• [What is being asked]
In the material below, the required lines run from the one containing "- How do I adapt" through the one containing "- Why is a curriculum". Copy those lines exactly, ends included, and nothing else.

• [Records supplied]
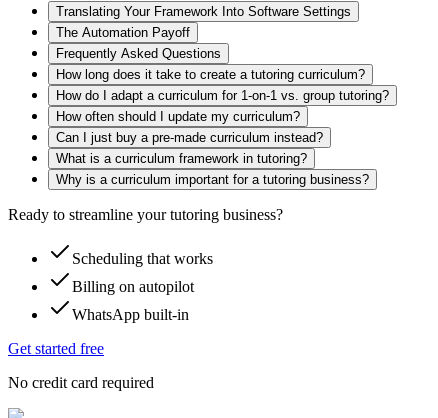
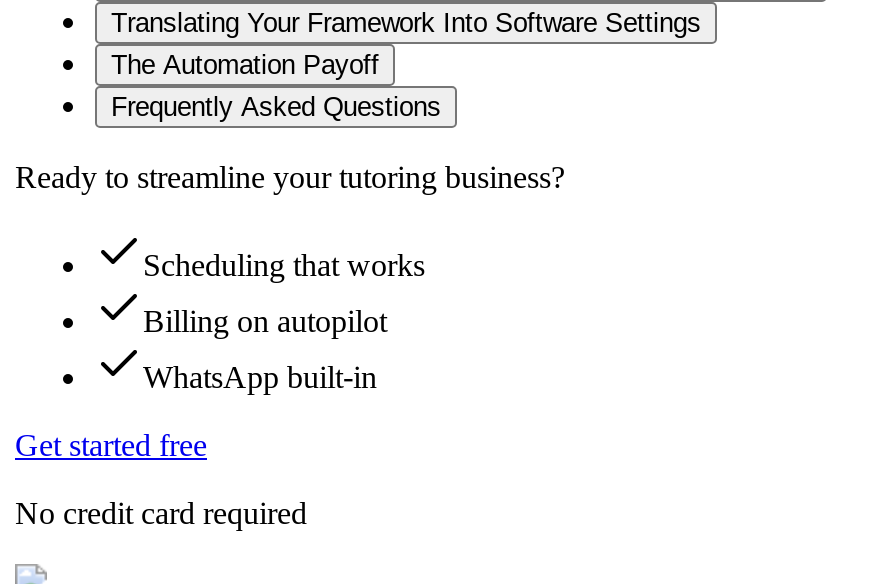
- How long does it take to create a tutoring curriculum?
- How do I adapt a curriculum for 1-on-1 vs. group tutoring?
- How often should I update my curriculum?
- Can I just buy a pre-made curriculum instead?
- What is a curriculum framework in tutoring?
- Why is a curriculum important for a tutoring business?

...

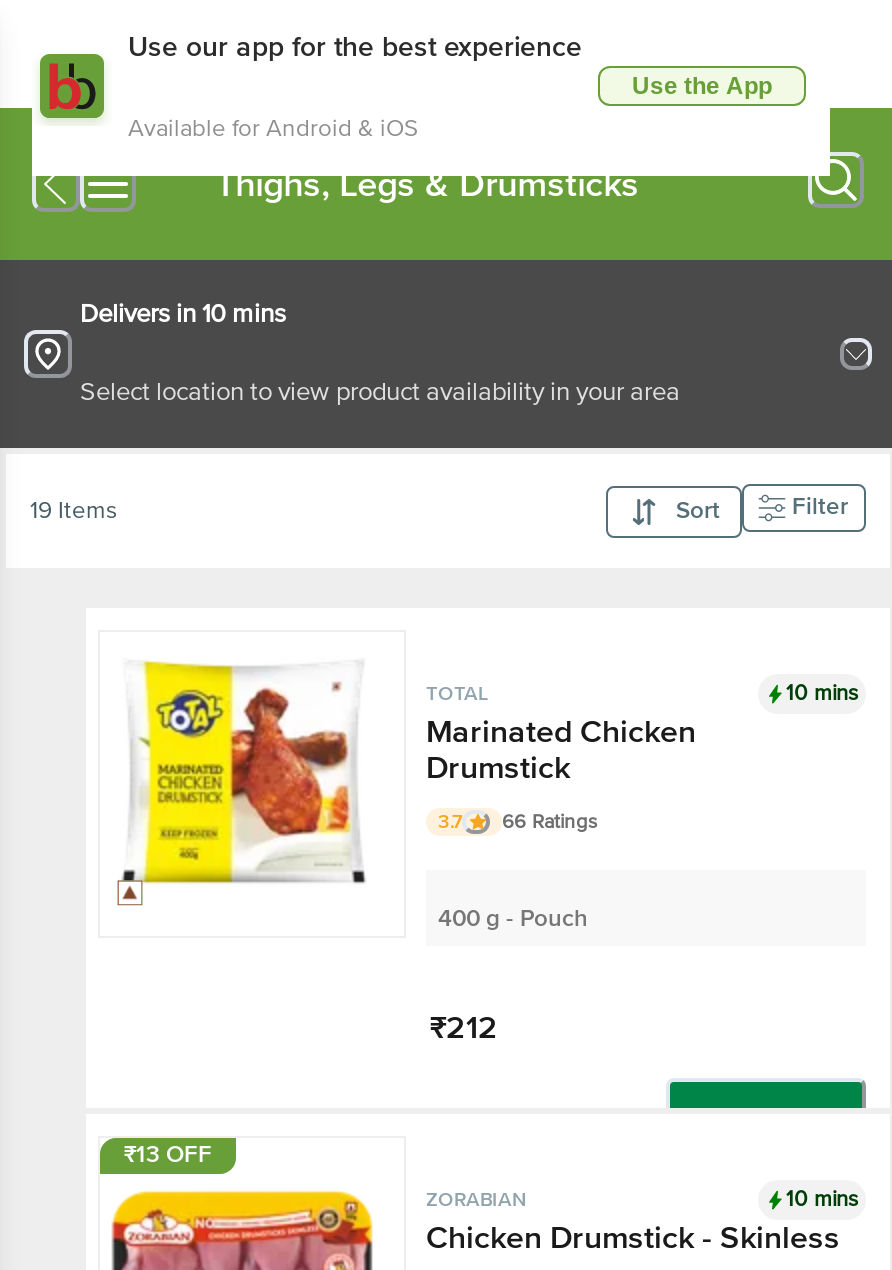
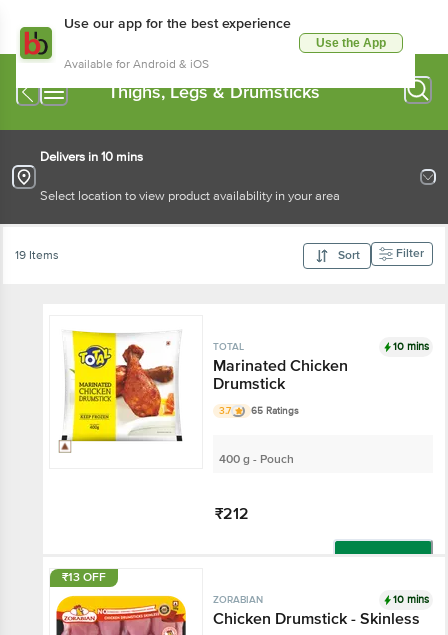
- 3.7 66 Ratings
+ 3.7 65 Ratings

• [Task response]
- How do I adapt a curriculum for 1-on-1 vs. group tutoring?
- How often should I update my curriculum?
- Can I just buy a pre-made curriculum instead?
- What is a curriculum framework in tutoring?
- Why is a curriculum important for a tutoring business?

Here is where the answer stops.